§ Revision comparison data:

- Opening Delimiter -

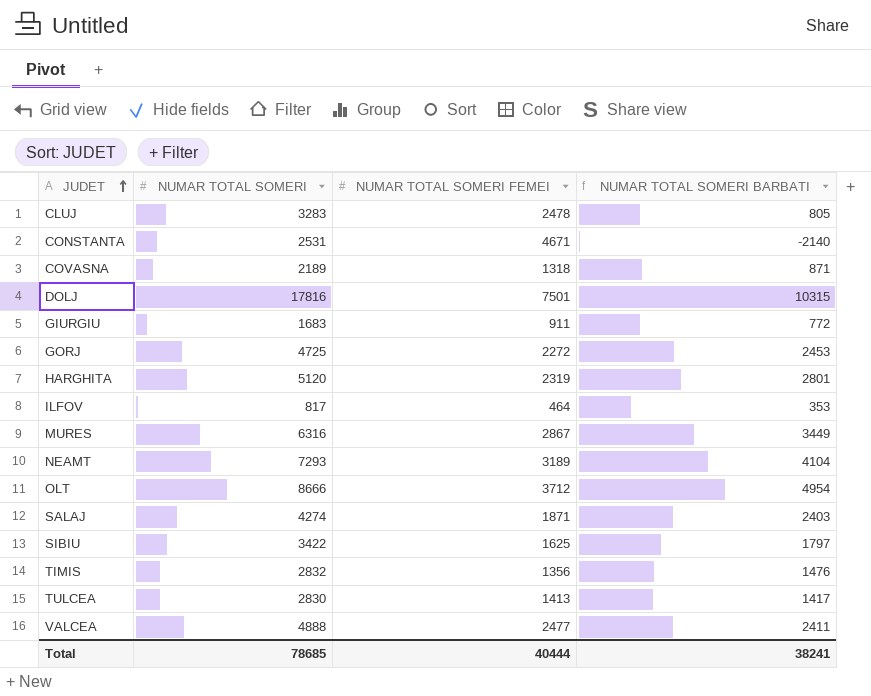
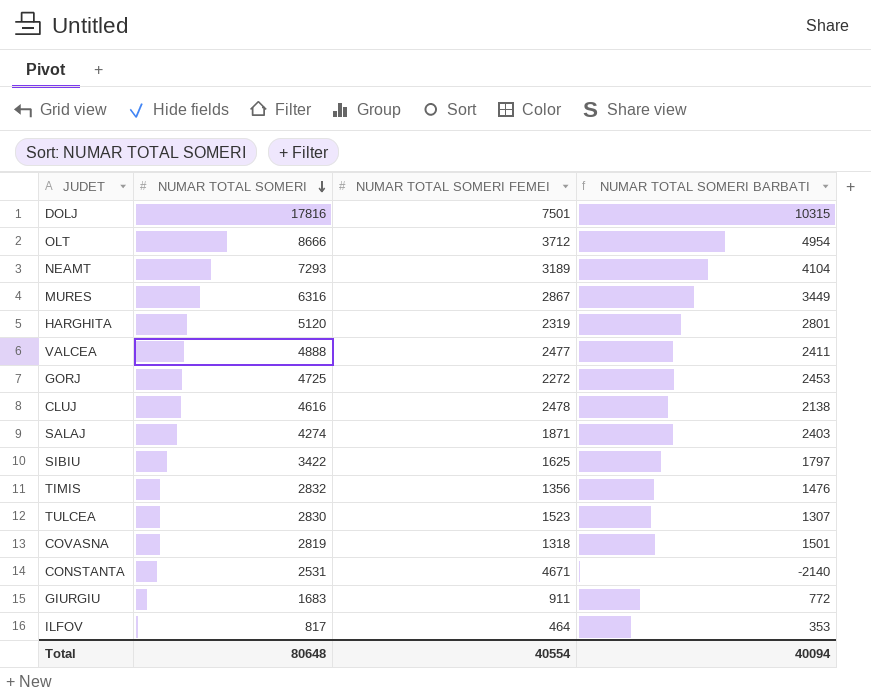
row order: JUDET ascending -> NUMAR TOTAL SOMERI descending
CLUJ | NUMAR TOTAL SOMERI: 3283 -> 4616
CLUJ | NUMAR TOTAL SOMERI BARBATI: 805 -> 2138
TULCEA | NUMAR TOTAL SOMERI FEMEI: 1413 -> 1523
TULCEA | NUMAR TOTAL SOMERI BARBATI: 1417 -> 1307
COVASNA | NUMAR TOTAL SOMERI: 2189 -> 2819
COVASNA | NUMAR TOTAL SOMERI BARBATI: 871 -> 1501
Total | NUMAR TOTAL SOMERI: 78685 -> 80648
Total | NUMAR TOTAL SOMERI FEMEI: 40444 -> 40554
Total | NUMAR TOTAL SOMERI BARBATI: 38241 -> 40094

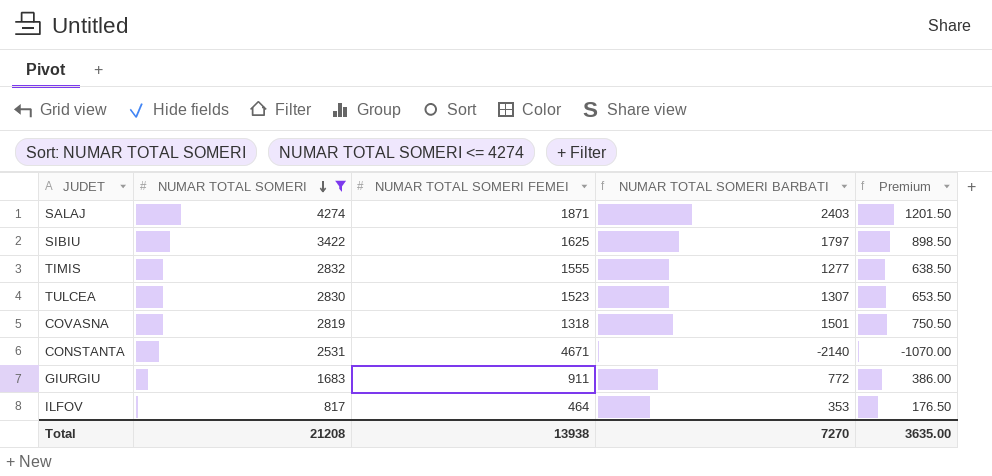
filter: none -> NUMAR TOTAL SOMERI <= 4274
column Premium | formula: none -> [NUMAR TOTAL SOMERI BARBATI] * 0.5
TIMIS | NUMAR TOTAL SOMERI FEMEI: 1356 -> 1555
TIMIS | NUMAR TOTAL SOMERI BARBATI: 1476 -> 1277
Total | NUMAR TOTAL SOMERI: 80648 -> 21208
Total | NUMAR TOTAL SOMERI FEMEI: 40554 -> 13938
Total | NUMAR TOTAL SOMERI BARBATI: 40094 -> 7270

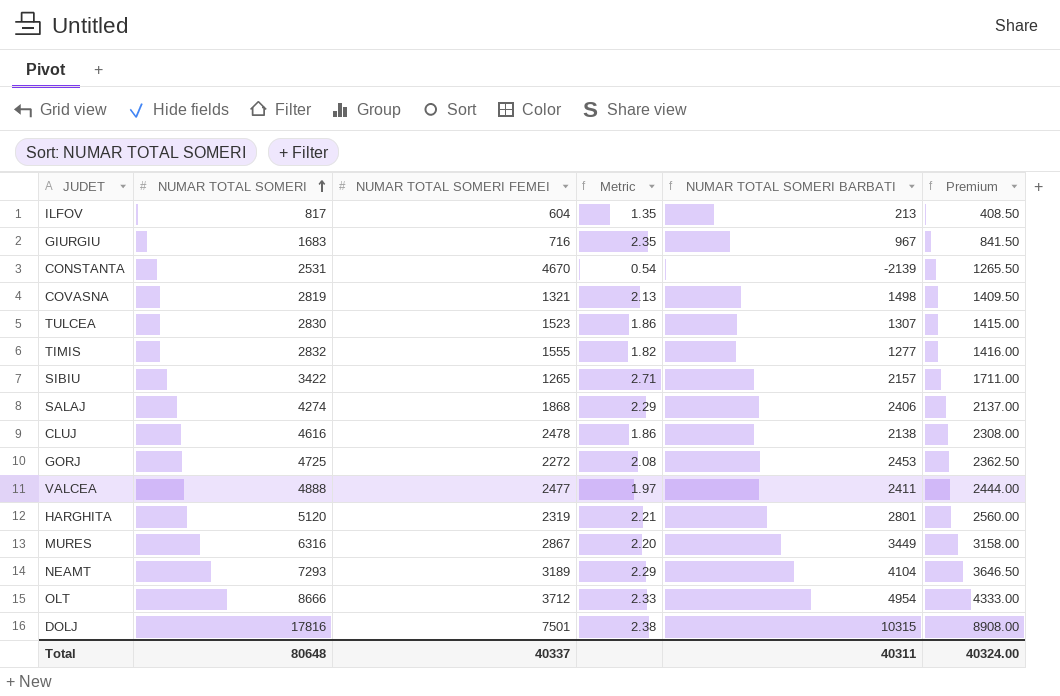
filter: NUMAR TOTAL SOMERI <= 4274 -> none
row order: NUMAR TOTAL SOMERI descending -> NUMAR TOTAL SOMERI ascending
column Metric | formula: none -> [NUMAR TOTAL SOMERI] / [NUMAR TOTAL SOMERI FEMEI]
column Premium | formula: [NUMAR TOTAL SOMERI BARBATI] * 0.5 -> [NUMAR TOTAL SOMERI] * 0.5
ILFOV | NUMAR TOTAL SOMERI FEMEI: 464 -> 604
ILFOV | NUMAR TOTAL SOMERI BARBATI: 353 -> 213
GIURGIU | NUMAR TOTAL SOMERI FEMEI: 911 -> 716
GIURGIU | NUMAR TOTAL SOMERI BARBATI: 772 -> 967
CONSTANTA | NUMAR TOTAL SOMERI FEMEI: 4671 -> 4670
CONSTANTA | NUMAR TOTAL SOMERI BARBATI: -2140 -> -2139
COVASNA | NUMAR TOTAL SOMERI FEMEI: 1318 -> 1321
COVASNA | NUMAR TOTAL SOMERI BARBATI: 1501 -> 1498
SIBIU | NUMAR TOTAL SOMERI FEMEI: 1625 -> 1265
SIBIU | NUMAR TOTAL SOMERI BARBATI: 1797 -> 2157
SALAJ | NUMAR TOTAL SOMERI FEMEI: 1871 -> 1868
SALAJ | NUMAR TOTAL SOMERI BARBATI: 2403 -> 2406
Total | NUMAR TOTAL SOMERI: 21208 -> 80648
Total | NUMAR TOTAL SOMERI FEMEI: 13938 -> 40337
Total | NUMAR TOTAL SOMERI BARBATI: 7270 -> 40311
Total | Premium: 3635.00 -> 40324.00

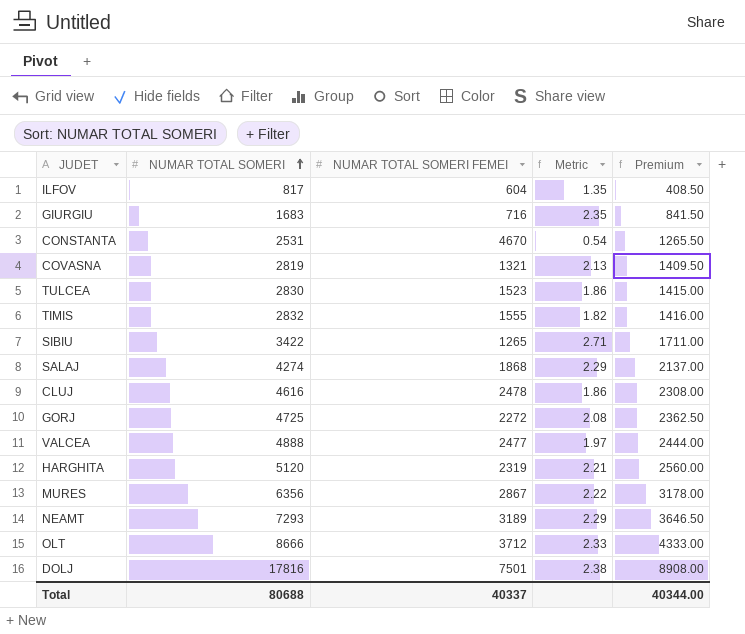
column NUMAR TOTAL SOMERI BARBATI | formula: [NUMAR TOTAL SOMERI] - [NUMAR TOTAL SOMERI FEMEI] -> none
MURES | NUMAR TOTAL SOMERI: 6316 -> 6356
MURES | Metric: 2.20 -> 2.22
MURES | Premium: 3158.00 -> 3178.00
Total | NUMAR TOTAL SOMERI: 80648 -> 80688
Total | Premium: 40324.00 -> 40344.00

- Closing Delimiter -

§ TO DO: Only one thing is required here: an exact copy of the lines from the one bearing "SALAJ | NUMAR TOTAL SOMERI BARBATI: 2403" through the final line above, both included, with pictures left out.

§ WORKED SOLUTION:
SALAJ | NUMAR TOTAL SOMERI BARBATI: 2403 -> 2406
Total | NUMAR TOTAL SOMERI: 21208 -> 80648
Total | NUMAR TOTAL SOMERI FEMEI: 13938 -> 40337
Total | NUMAR TOTAL SOMERI BARBATI: 7270 -> 40311
Total | Premium: 3635.00 -> 40324.00

column NUMAR TOTAL SOMERI BARBATI | formula: [NUMAR TOTAL SOMERI] - [NUMAR TOTAL SOMERI FEMEI] -> none
MURES | NUMAR TOTAL SOMERI: 6316 -> 6356
MURES | Metric: 2.20 -> 2.22
MURES | Premium: 3158.00 -> 3178.00
Total | NUMAR TOTAL SOMERI: 80648 -> 80688
Total | Premium: 40324.00 -> 40344.00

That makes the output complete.